> [Task to complete]
Search the data for "Você". Each line containing it is to be copied.

Collected data entries:
=-=-=

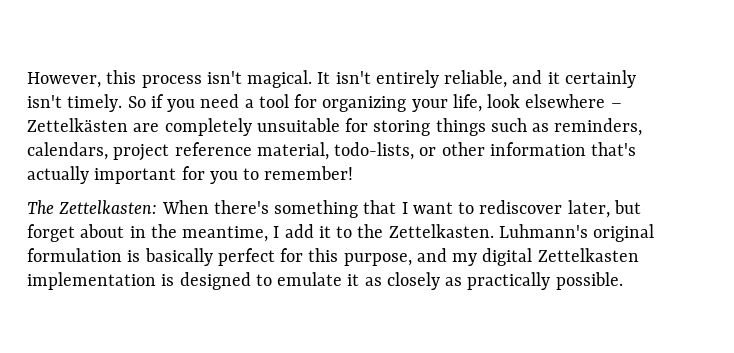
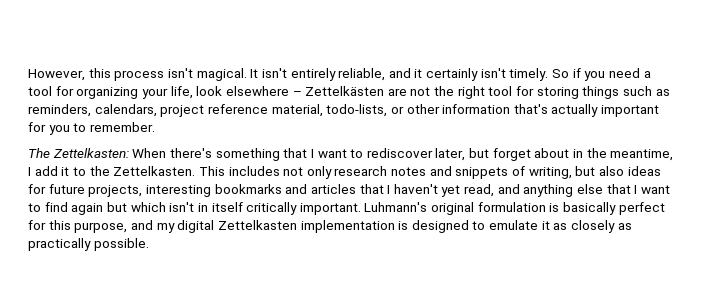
- So if you need a tool for organizing your life, look elsewhere – Zettelkästen are completely unsuitable for storing things such as reminders, calendars, project reference material, todo-lists, or other information that's actually important for you to remember!
+ So if you need a tool for organizing your life, look elsewhere – Zettelkästen are not the right tool for storing things such as reminders, calendars, project reference material, todo-lists, or other information that's actually important for you to remember.
+ This includes not only research notes and snippets of writing, but also ideas for future projects, interesting bookmarks and articles that I haven't yet read, and anything else that I want to find again but which isn't in itself critically important.

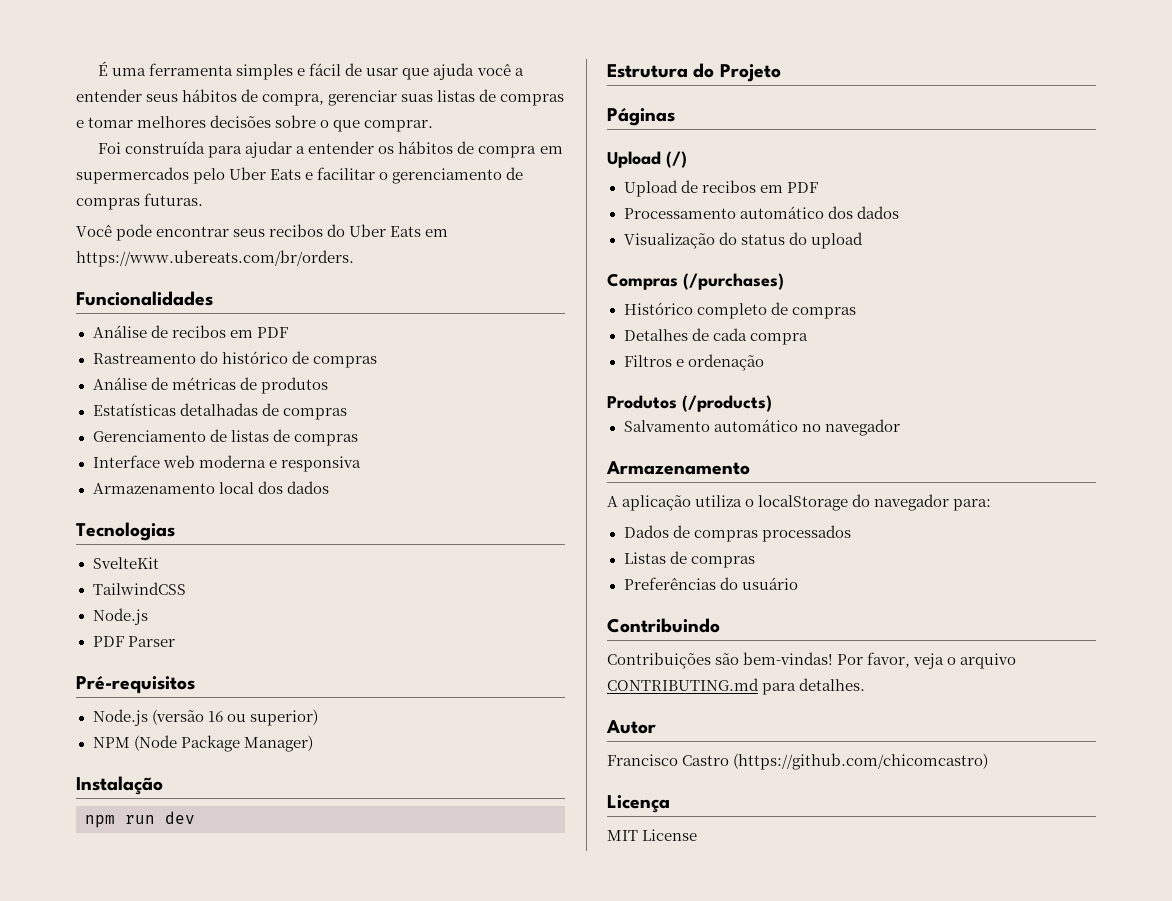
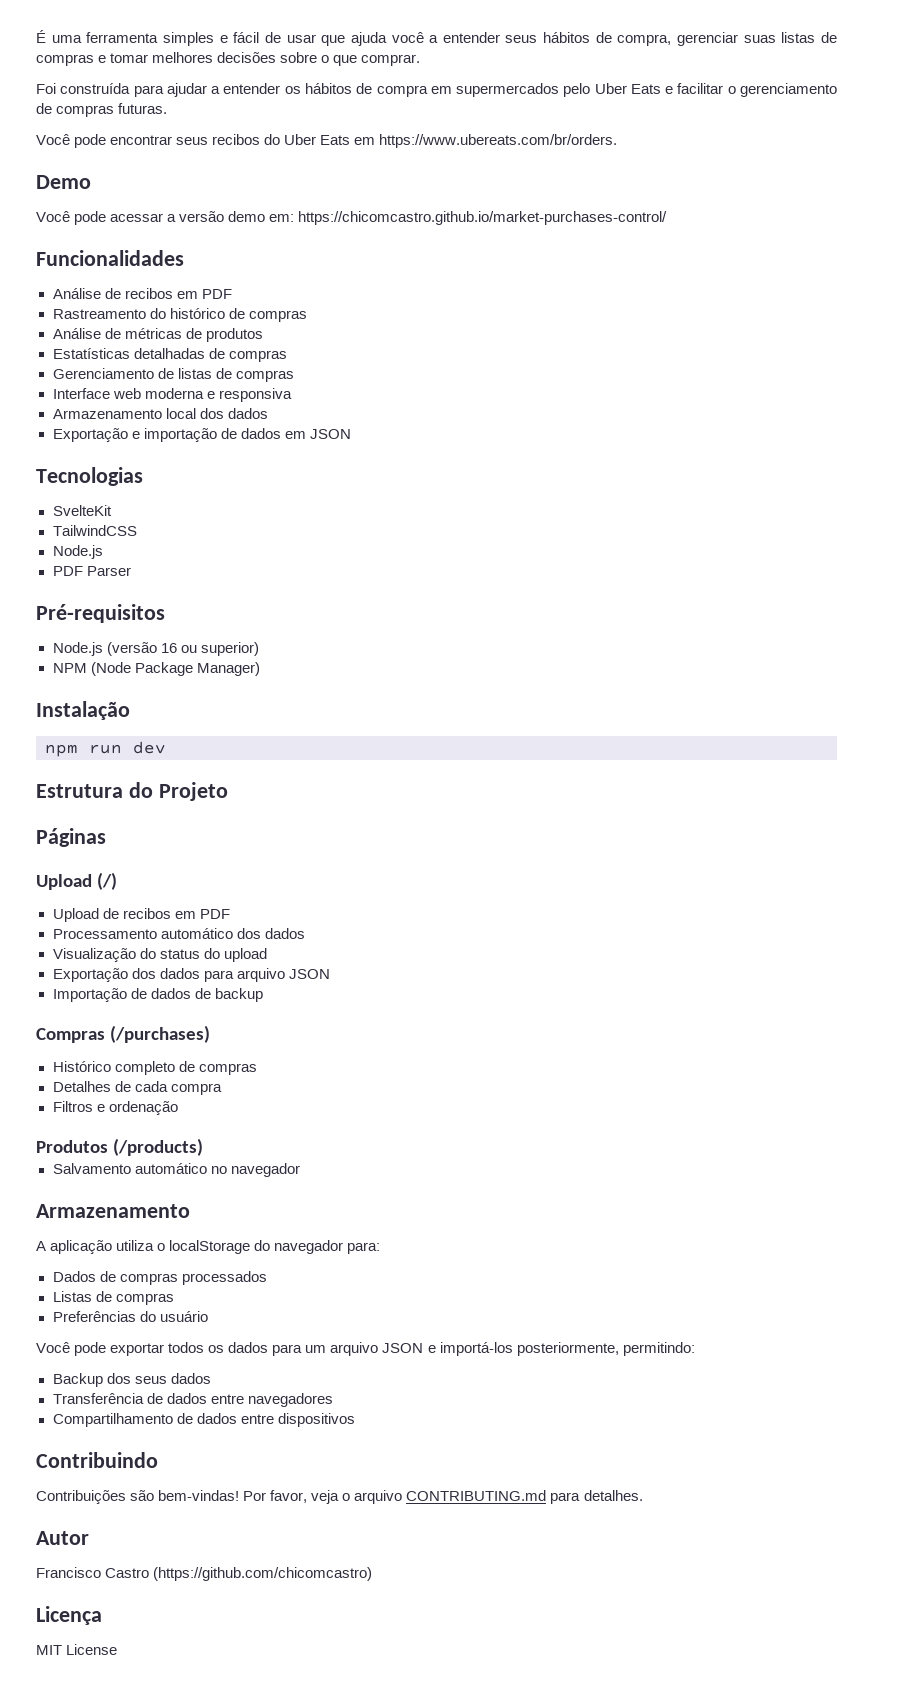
+ Demo
+ Você pode acessar a versão demo em: https://chicomcastro.github.io/market-purchases-control/
+ Exportação e importação de dados em JSON
+ Exportação dos dados para arquivo JSON
+ Importação de dados de backup
+ Você pode exportar todos os dados para um arquivo JSON e importá-los posteriormente, permitindo:
+ Backup dos seus dados
+ Transferência de dados entre navegadores
+ Compartilhamento de dados entre dispositivos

=-=-=

> [Task solution]
+ Você pode acessar a versão demo em: https://chicomcastro.github.io/market-purchases-control/
+ Você pode exportar todos os dados para um arquivo JSON e importá-los posteriormente, permitindo:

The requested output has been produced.